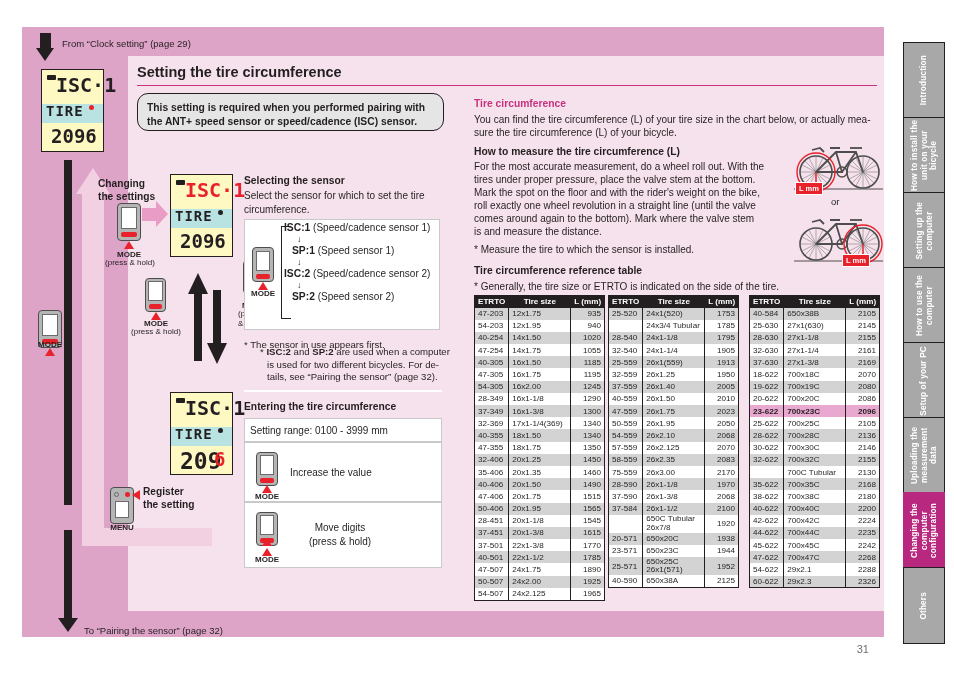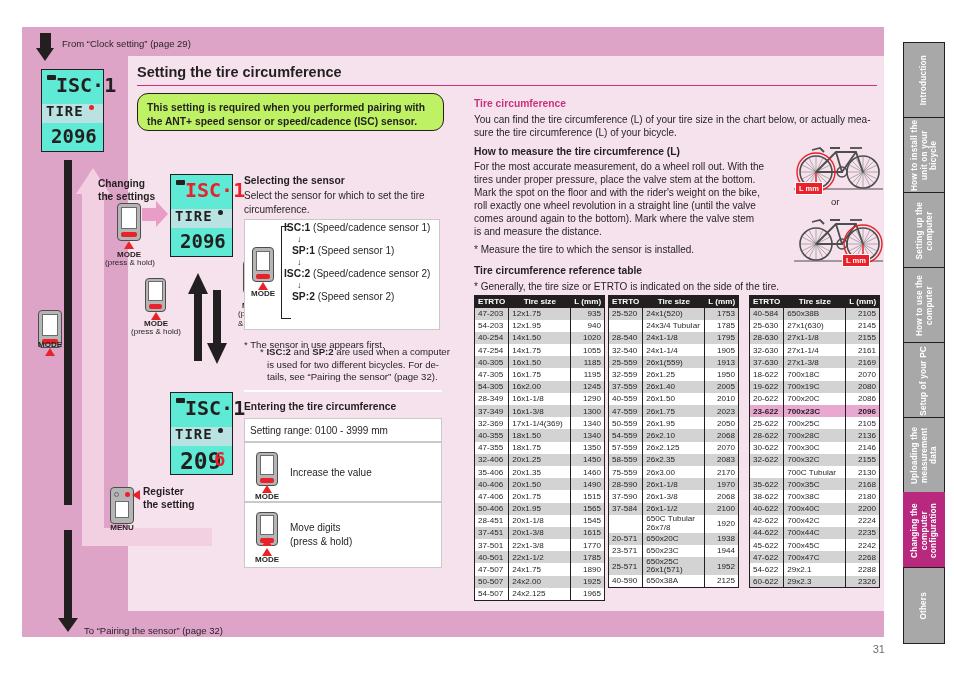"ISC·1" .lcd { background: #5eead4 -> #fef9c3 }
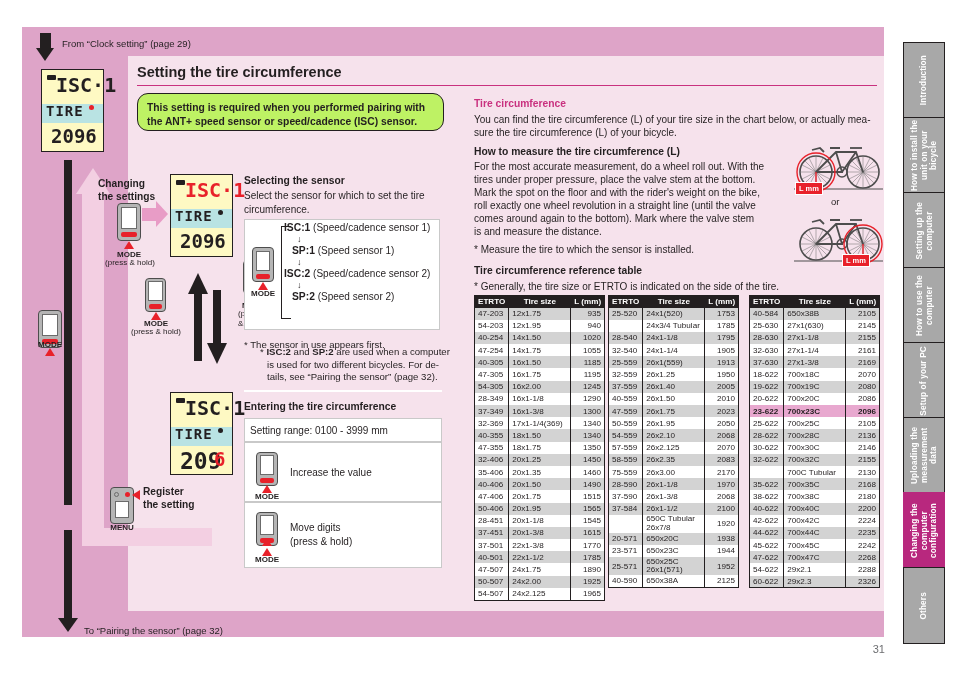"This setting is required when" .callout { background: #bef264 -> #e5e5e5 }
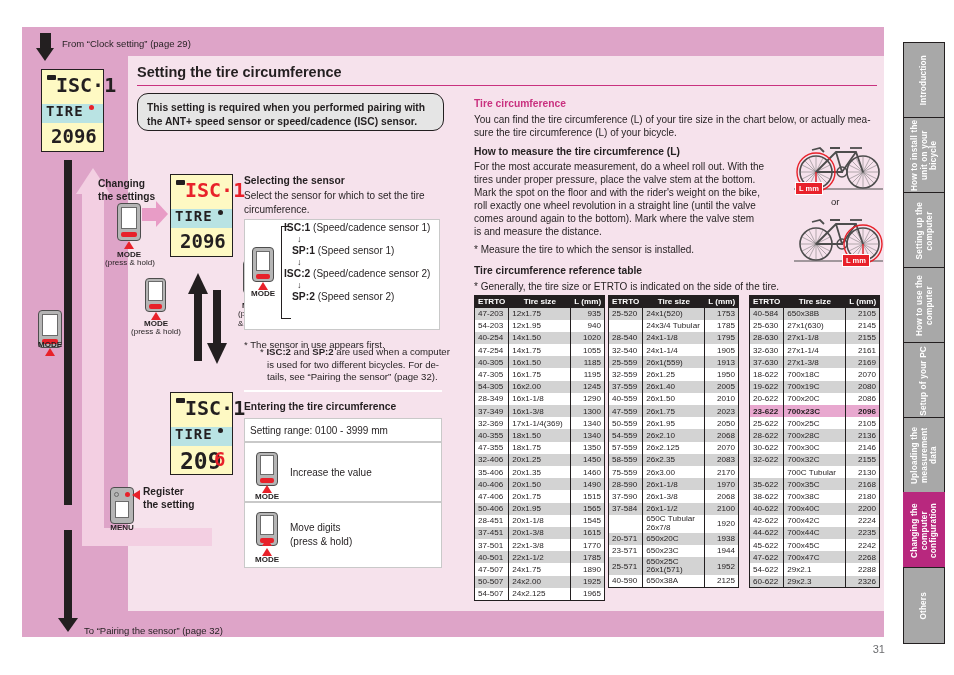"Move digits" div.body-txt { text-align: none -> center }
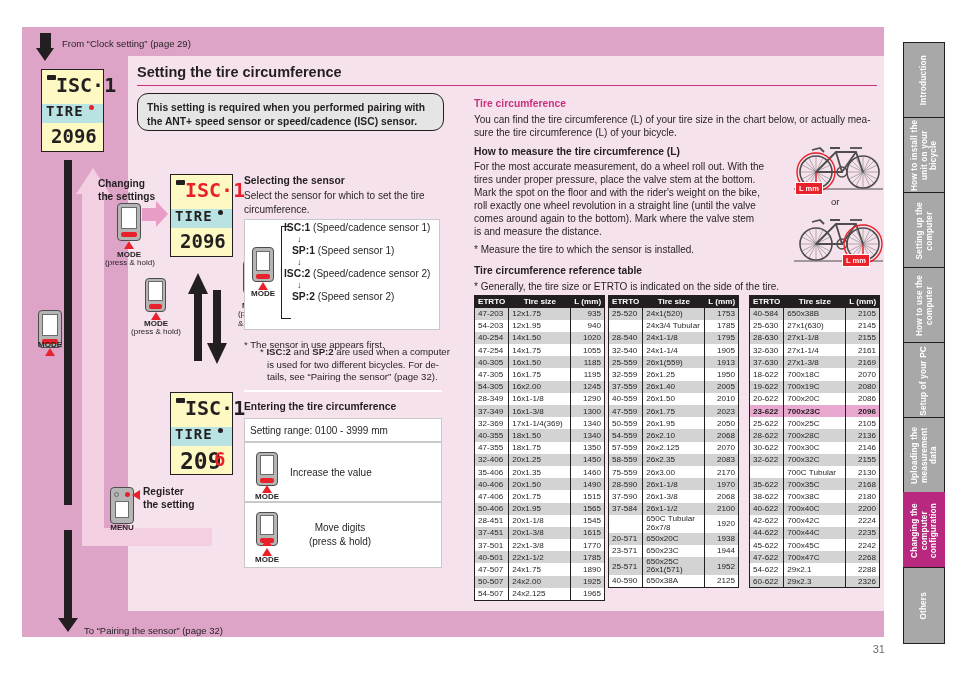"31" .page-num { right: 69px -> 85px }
◇ ◇ ◇ ◇ ◇ ◇ ◇
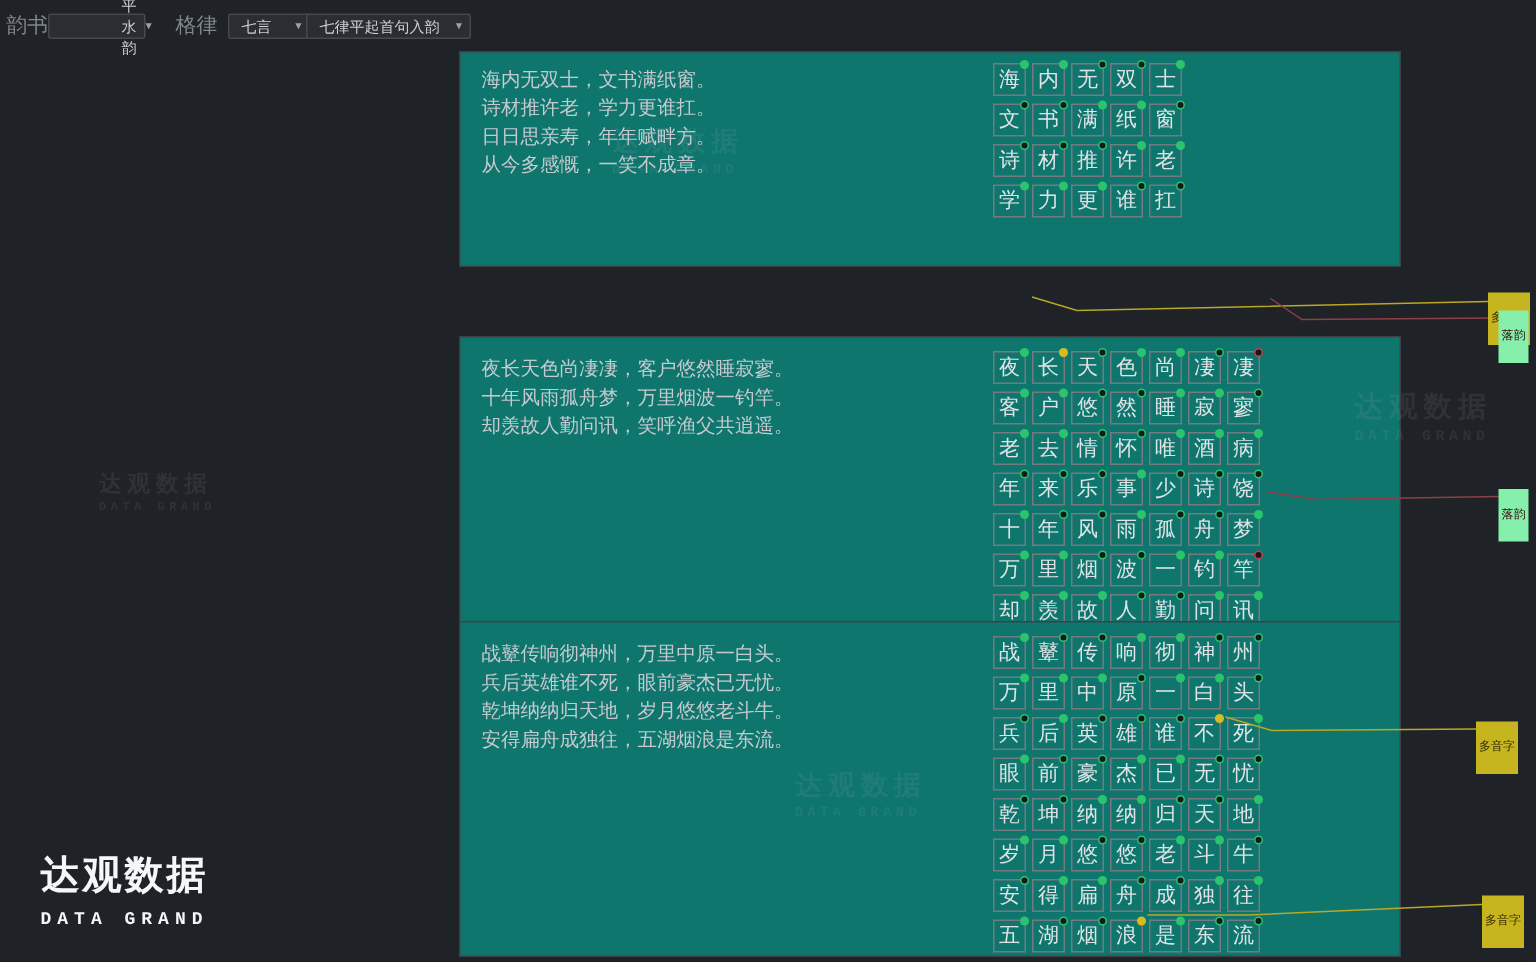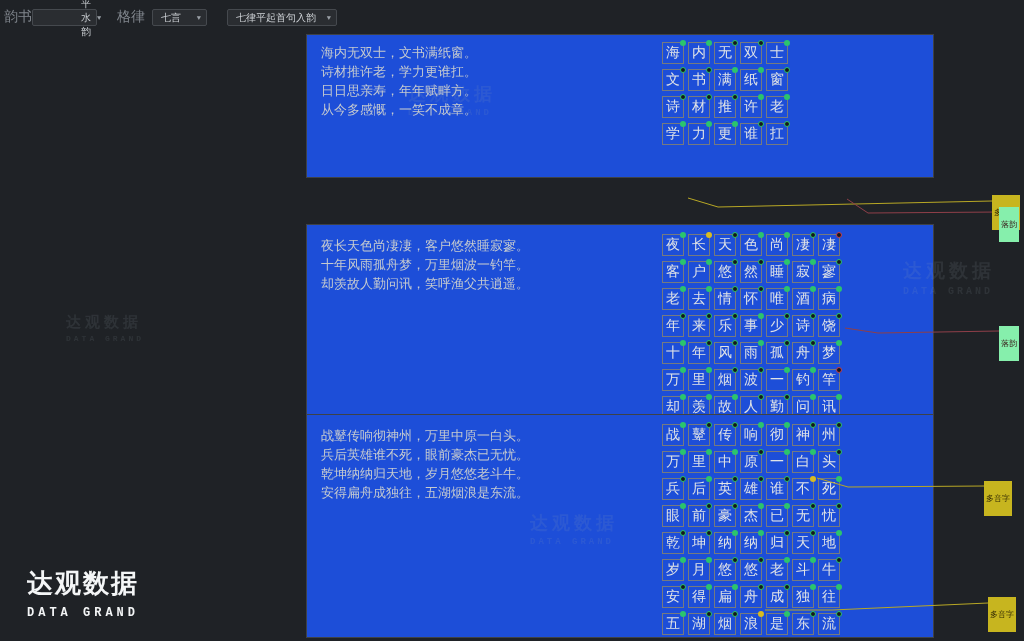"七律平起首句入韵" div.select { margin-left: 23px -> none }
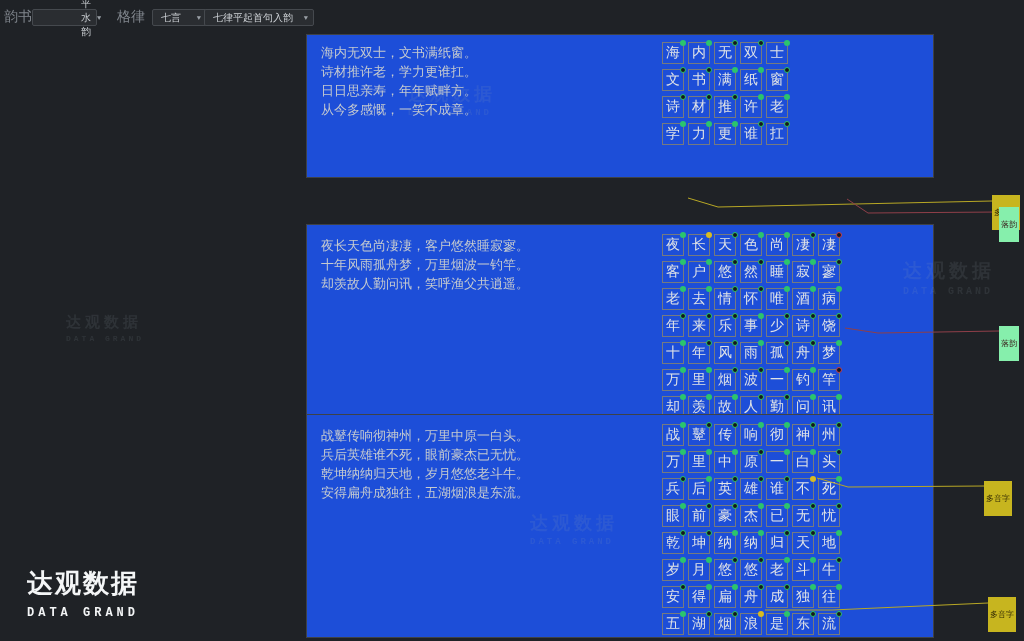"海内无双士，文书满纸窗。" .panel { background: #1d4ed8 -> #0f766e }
◇ ◇ ◇ ◇ ◇ ◇ ◇
**EXERCISE AIM:**
In the listing above, find the line with "setting is required" and the line with "right: 69px ->". Set down both and every line between them, minus the pictures.

**SOLVED EXERCISE:**
"This setting is required when" .callout { background: #bef264 -> #e5e5e5 }
"Move digits" div.body-txt { text-align: none -> center }
"31" .page-num { right: 69px -> 85px }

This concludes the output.